Money launderers use Commonwealth Bank of Australia


In a run-down mall in one of Sydney's biggest Chinese neighbourhoods in 2015, 29-year-old Jizhang Lu showed up at the top-floor offices of a meat export company carrying a carrier bag stuffed with hundreds of thousands of dollars in cash. According to police documents filed in court and reviewed by Reuters, Lu said he made the trip to the shopfront of CC&B International Pty Ltd eight times over three weeks. Each time a CC&B employee would hand him a receipt showing a different company had bought tens of thousands of kilograms of meat. The cash - as much as A$530,200 ($416,840) at a time - was then deposited at a Commonwealth Bank of Australia (CBA) branch, according to the police statement of facts agreed by Lu.
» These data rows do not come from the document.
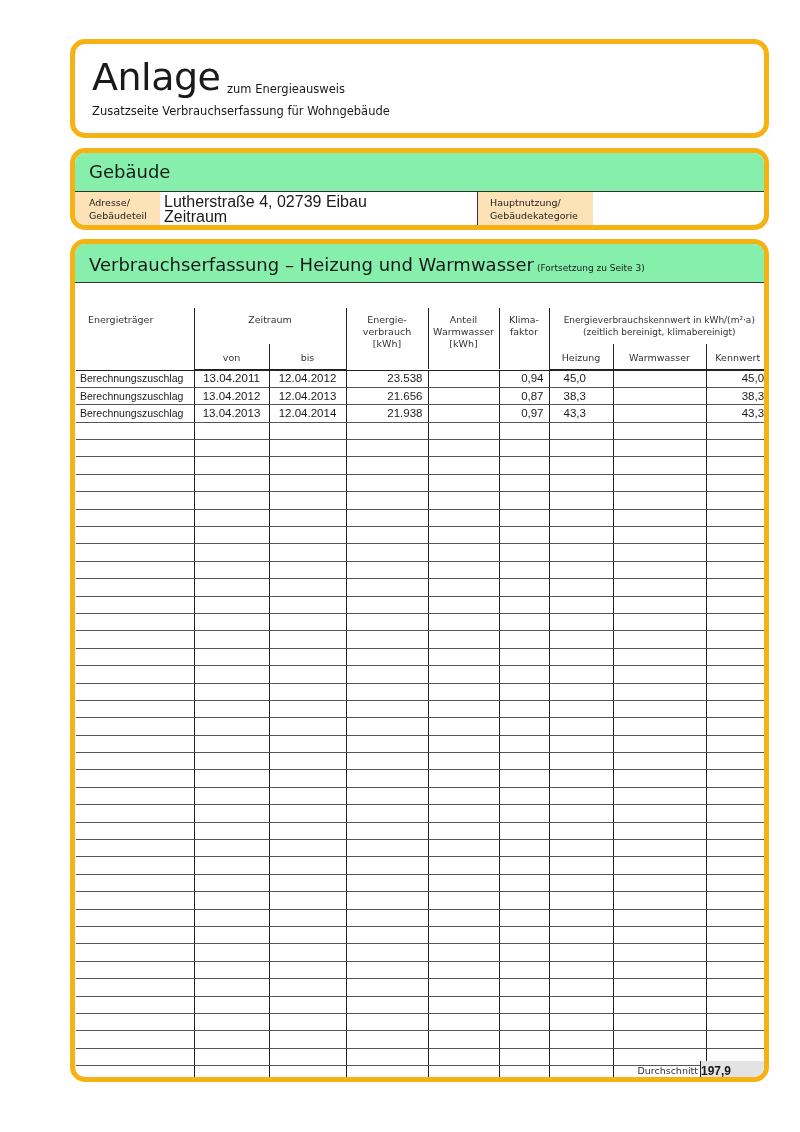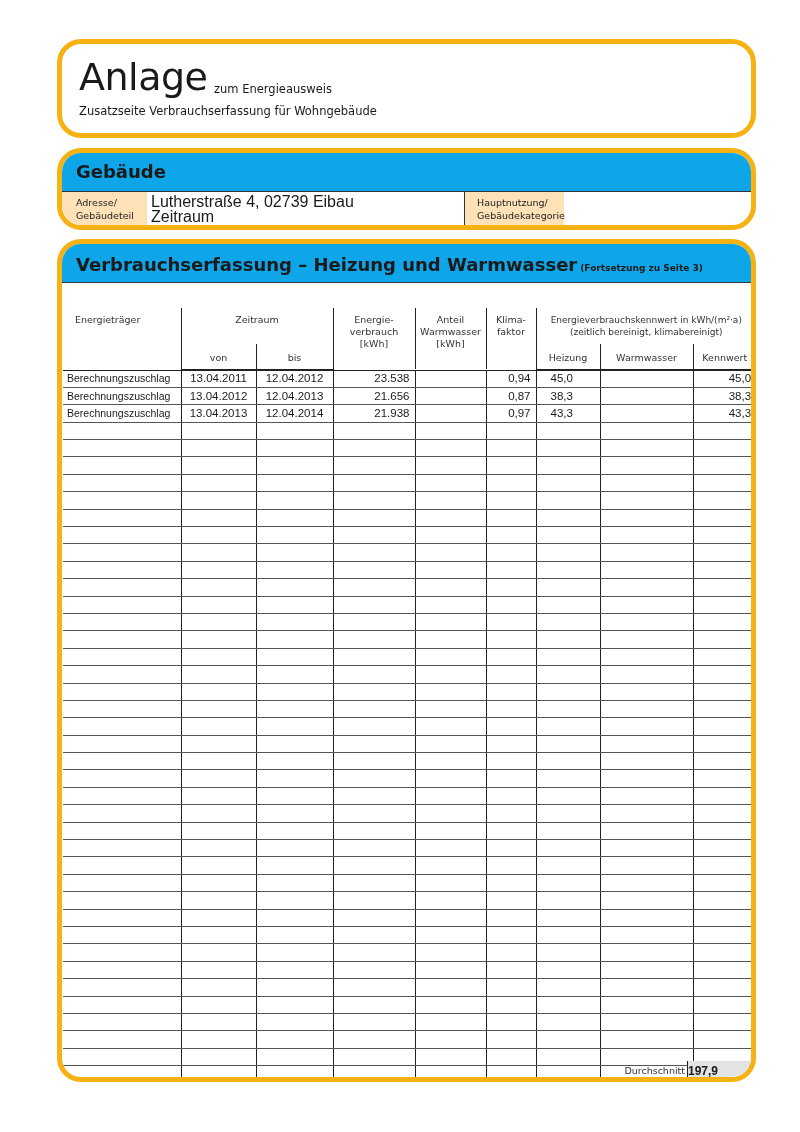"Anlage" .box { border-radius: 24px -> 15px; left: 57px -> 70px }
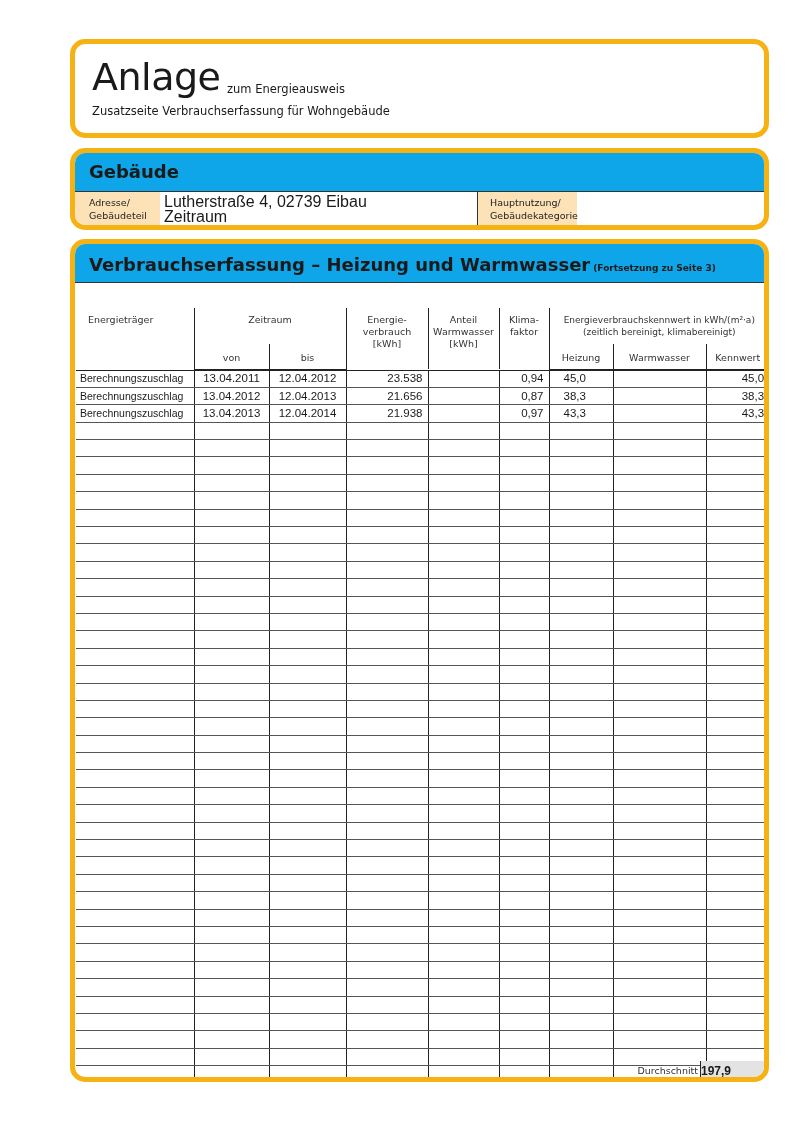"Gebäude" .section-head { background: #0ea5e9 -> #86efac; font-weight: bold -> none }
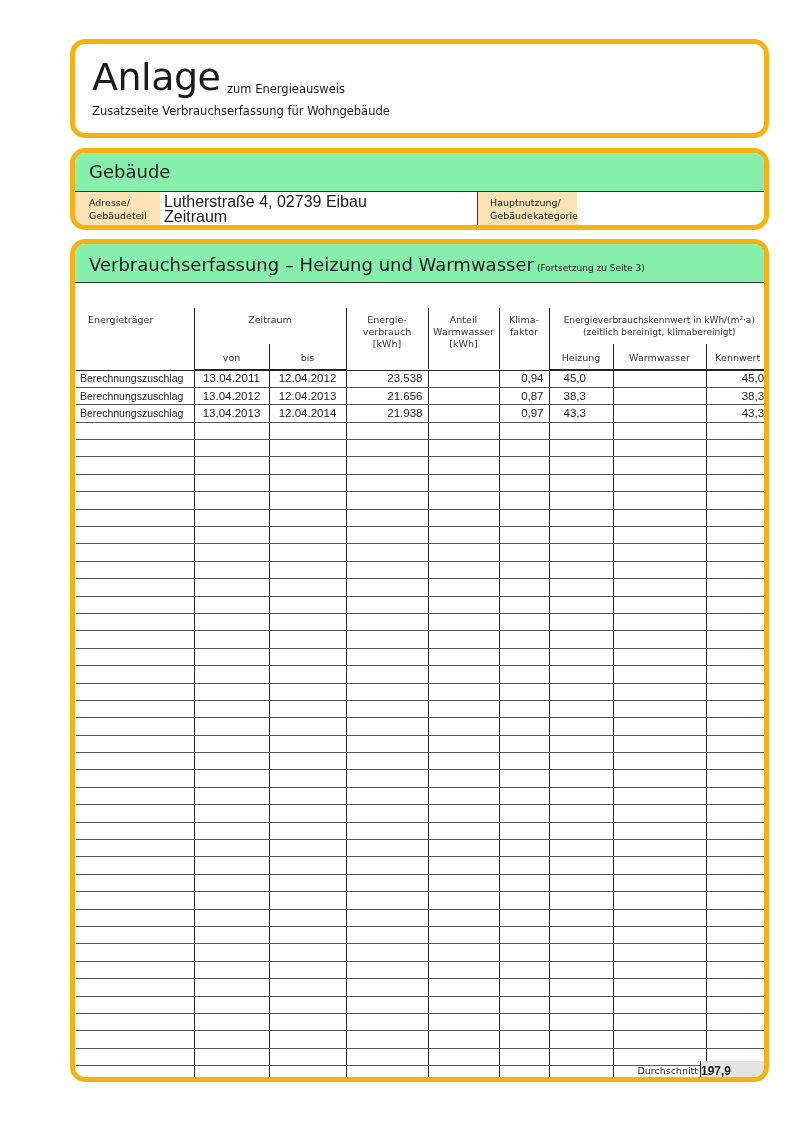"Hauptnutzung/" #use-lbl { width: 99px -> 115px }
But the apparent purchases were fake, and last year Lu was jailed for two years after pleading guilty to helping launder A$3.2 million of what police allege were proceeds from an unidentified international drug syndicate. The police case against Lu is now one of several being cited by financial intelligence agency AUSTRAC in its statement of claim against CBA, the largest civil court action of its kind in Australian corporate history. AUSTRAC has accused CBA of "serious and systemic" breaches of money-laundering and counter-terrorism financing rules, alleging the country's second biggest mortgage lender failed to detect suspicious transactions nearly 54,000 times. It faces fines potentially amounting to billions of dollars.